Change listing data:

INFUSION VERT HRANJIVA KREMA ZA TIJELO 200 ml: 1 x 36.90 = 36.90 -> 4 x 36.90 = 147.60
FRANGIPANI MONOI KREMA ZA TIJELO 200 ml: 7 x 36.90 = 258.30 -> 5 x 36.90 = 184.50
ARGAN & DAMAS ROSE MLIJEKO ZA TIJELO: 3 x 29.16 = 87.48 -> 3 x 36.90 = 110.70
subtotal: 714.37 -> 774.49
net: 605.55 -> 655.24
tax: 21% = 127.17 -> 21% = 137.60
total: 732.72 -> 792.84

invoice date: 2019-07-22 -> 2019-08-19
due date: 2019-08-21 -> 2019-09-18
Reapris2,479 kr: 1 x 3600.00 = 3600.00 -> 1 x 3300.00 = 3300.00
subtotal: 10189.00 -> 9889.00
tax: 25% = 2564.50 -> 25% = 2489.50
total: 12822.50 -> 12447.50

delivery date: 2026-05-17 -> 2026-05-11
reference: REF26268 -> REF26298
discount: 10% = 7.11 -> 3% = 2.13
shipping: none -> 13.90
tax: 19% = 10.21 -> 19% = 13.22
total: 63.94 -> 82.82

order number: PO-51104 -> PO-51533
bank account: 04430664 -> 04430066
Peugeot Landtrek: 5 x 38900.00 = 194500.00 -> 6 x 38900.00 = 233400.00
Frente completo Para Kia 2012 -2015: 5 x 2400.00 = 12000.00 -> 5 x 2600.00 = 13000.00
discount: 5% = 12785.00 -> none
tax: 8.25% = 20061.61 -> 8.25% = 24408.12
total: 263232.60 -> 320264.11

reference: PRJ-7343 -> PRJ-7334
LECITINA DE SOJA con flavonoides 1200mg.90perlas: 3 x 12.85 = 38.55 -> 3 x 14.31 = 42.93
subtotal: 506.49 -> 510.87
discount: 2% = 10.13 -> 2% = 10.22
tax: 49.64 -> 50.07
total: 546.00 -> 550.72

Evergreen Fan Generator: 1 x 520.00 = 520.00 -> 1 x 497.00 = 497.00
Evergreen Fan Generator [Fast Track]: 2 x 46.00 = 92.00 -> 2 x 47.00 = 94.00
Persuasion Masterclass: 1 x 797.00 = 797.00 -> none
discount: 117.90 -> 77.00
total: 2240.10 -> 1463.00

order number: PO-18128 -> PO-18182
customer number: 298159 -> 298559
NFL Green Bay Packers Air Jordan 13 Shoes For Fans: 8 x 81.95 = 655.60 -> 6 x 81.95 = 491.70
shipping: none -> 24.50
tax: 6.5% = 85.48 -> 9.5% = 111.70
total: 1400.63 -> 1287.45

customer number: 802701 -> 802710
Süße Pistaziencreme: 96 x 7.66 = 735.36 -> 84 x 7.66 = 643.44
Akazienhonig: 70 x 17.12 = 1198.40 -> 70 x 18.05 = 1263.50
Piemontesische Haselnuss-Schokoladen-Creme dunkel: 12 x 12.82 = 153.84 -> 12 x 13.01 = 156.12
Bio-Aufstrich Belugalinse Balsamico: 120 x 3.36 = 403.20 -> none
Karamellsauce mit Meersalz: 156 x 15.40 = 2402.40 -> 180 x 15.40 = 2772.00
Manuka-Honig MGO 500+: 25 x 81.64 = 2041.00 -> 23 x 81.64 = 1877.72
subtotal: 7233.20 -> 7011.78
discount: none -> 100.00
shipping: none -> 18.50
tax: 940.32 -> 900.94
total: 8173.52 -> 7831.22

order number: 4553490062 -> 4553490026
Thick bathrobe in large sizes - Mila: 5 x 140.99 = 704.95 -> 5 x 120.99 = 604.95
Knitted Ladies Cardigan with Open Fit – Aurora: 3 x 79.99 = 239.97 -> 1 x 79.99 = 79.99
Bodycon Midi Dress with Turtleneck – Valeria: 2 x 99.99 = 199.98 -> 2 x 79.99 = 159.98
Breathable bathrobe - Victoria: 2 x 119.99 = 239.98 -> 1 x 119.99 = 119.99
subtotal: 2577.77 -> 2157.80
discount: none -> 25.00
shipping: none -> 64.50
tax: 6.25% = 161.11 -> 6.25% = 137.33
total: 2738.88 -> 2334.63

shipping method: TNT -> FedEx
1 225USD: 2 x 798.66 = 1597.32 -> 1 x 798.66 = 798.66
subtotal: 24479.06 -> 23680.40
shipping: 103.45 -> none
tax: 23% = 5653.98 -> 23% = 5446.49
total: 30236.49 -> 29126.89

THE PROBLEM: Set all of the records down again, exactly as they stand.

SOLUTION TO THIS EXERCISE:
INFUSION VERT HRANJIVA KREMA ZA TIJELO 200 ml: 1 x 36.90 = 36.90 -> 4 x 36.90 = 147.60
FRANGIPANI MONOI KREMA ZA TIJELO 200 ml: 7 x 36.90 = 258.30 -> 5 x 36.90 = 184.50
ARGAN & DAMAS ROSE MLIJEKO ZA TIJELO: 3 x 29.16 = 87.48 -> 3 x 36.90 = 110.70
subtotal: 714.37 -> 774.49
net: 605.55 -> 655.24
tax: 21% = 127.17 -> 21% = 137.60
total: 732.72 -> 792.84

invoice date: 2019-07-22 -> 2019-08-19
due date: 2019-08-21 -> 2019-09-18
Reapris2,479 kr: 1 x 3600.00 = 3600.00 -> 1 x 3300.00 = 3300.00
subtotal: 10189.00 -> 9889.00
tax: 25% = 2564.50 -> 25% = 2489.50
total: 12822.50 -> 12447.50

delivery date: 2026-05-17 -> 2026-05-11
reference: REF26268 -> REF26298
discount: 10% = 7.11 -> 3% = 2.13
shipping: none -> 13.90
tax: 19% = 10.21 -> 19% = 13.22
total: 63.94 -> 82.82

order number: PO-51104 -> PO-51533
bank account: 04430664 -> 04430066
Peugeot Landtrek: 5 x 38900.00 = 194500.00 -> 6 x 38900.00 = 233400.00
Frente completo Para Kia 2012 -2015: 5 x 2400.00 = 12000.00 -> 5 x 2600.00 = 13000.00
discount: 5% = 12785.00 -> none
tax: 8.25% = 20061.61 -> 8.25% = 24408.12
total: 263232.60 -> 320264.11

reference: PRJ-7343 -> PRJ-7334
LECITINA DE SOJA con flavonoides 1200mg.90perlas: 3 x 12.85 = 38.55 -> 3 x 14.31 = 42.93
subtotal: 506.49 -> 510.87
discount: 2% = 10.13 -> 2% = 10.22
tax: 49.64 -> 50.07
total: 546.00 -> 550.72

Evergreen Fan Generator: 1 x 520.00 = 520.00 -> 1 x 497.00 = 497.00
Evergreen Fan Generator [Fast Track]: 2 x 46.00 = 92.00 -> 2 x 47.00 = 94.00
Persuasion Masterclass: 1 x 797.00 = 797.00 -> none
discount: 117.90 -> 77.00
total: 2240.10 -> 1463.00

order number: PO-18128 -> PO-18182
customer number: 298159 -> 298559
NFL Green Bay Packers Air Jordan 13 Shoes For Fans: 8 x 81.95 = 655.60 -> 6 x 81.95 = 491.70
shipping: none -> 24.50
tax: 6.5% = 85.48 -> 9.5% = 111.70
total: 1400.63 -> 1287.45

customer number: 802701 -> 802710
Süße Pistaziencreme: 96 x 7.66 = 735.36 -> 84 x 7.66 = 643.44
Akazienhonig: 70 x 17.12 = 1198.40 -> 70 x 18.05 = 1263.50
Piemontesische Haselnuss-Schokoladen-Creme dunkel: 12 x 12.82 = 153.84 -> 12 x 13.01 = 156.12
Bio-Aufstrich Belugalinse Balsamico: 120 x 3.36 = 403.20 -> none
Karamellsauce mit Meersalz: 156 x 15.40 = 2402.40 -> 180 x 15.40 = 2772.00
Manuka-Honig MGO 500+: 25 x 81.64 = 2041.00 -> 23 x 81.64 = 1877.72
subtotal: 7233.20 -> 7011.78
discount: none -> 100.00
shipping: none -> 18.50
tax: 940.32 -> 900.94
total: 8173.52 -> 7831.22

order number: 4553490062 -> 4553490026
Thick bathrobe in large sizes - Mila: 5 x 140.99 = 704.95 -> 5 x 120.99 = 604.95
Knitted Ladies Cardigan with Open Fit – Aurora: 3 x 79.99 = 239.97 -> 1 x 79.99 = 79.99
Bodycon Midi Dress with Turtleneck – Valeria: 2 x 99.99 = 199.98 -> 2 x 79.99 = 159.98
Breathable bathrobe - Victoria: 2 x 119.99 = 239.98 -> 1 x 119.99 = 119.99
subtotal: 2577.77 -> 2157.80
discount: none -> 25.00
shipping: none -> 64.50
tax: 6.25% = 161.11 -> 6.25% = 137.33
total: 2738.88 -> 2334.63

shipping method: TNT -> FedEx
1 225USD: 2 x 798.66 = 1597.32 -> 1 x 798.66 = 798.66
subtotal: 24479.06 -> 23680.40
shipping: 103.45 -> none
tax: 23% = 5653.98 -> 23% = 5446.49
total: 30236.49 -> 29126.89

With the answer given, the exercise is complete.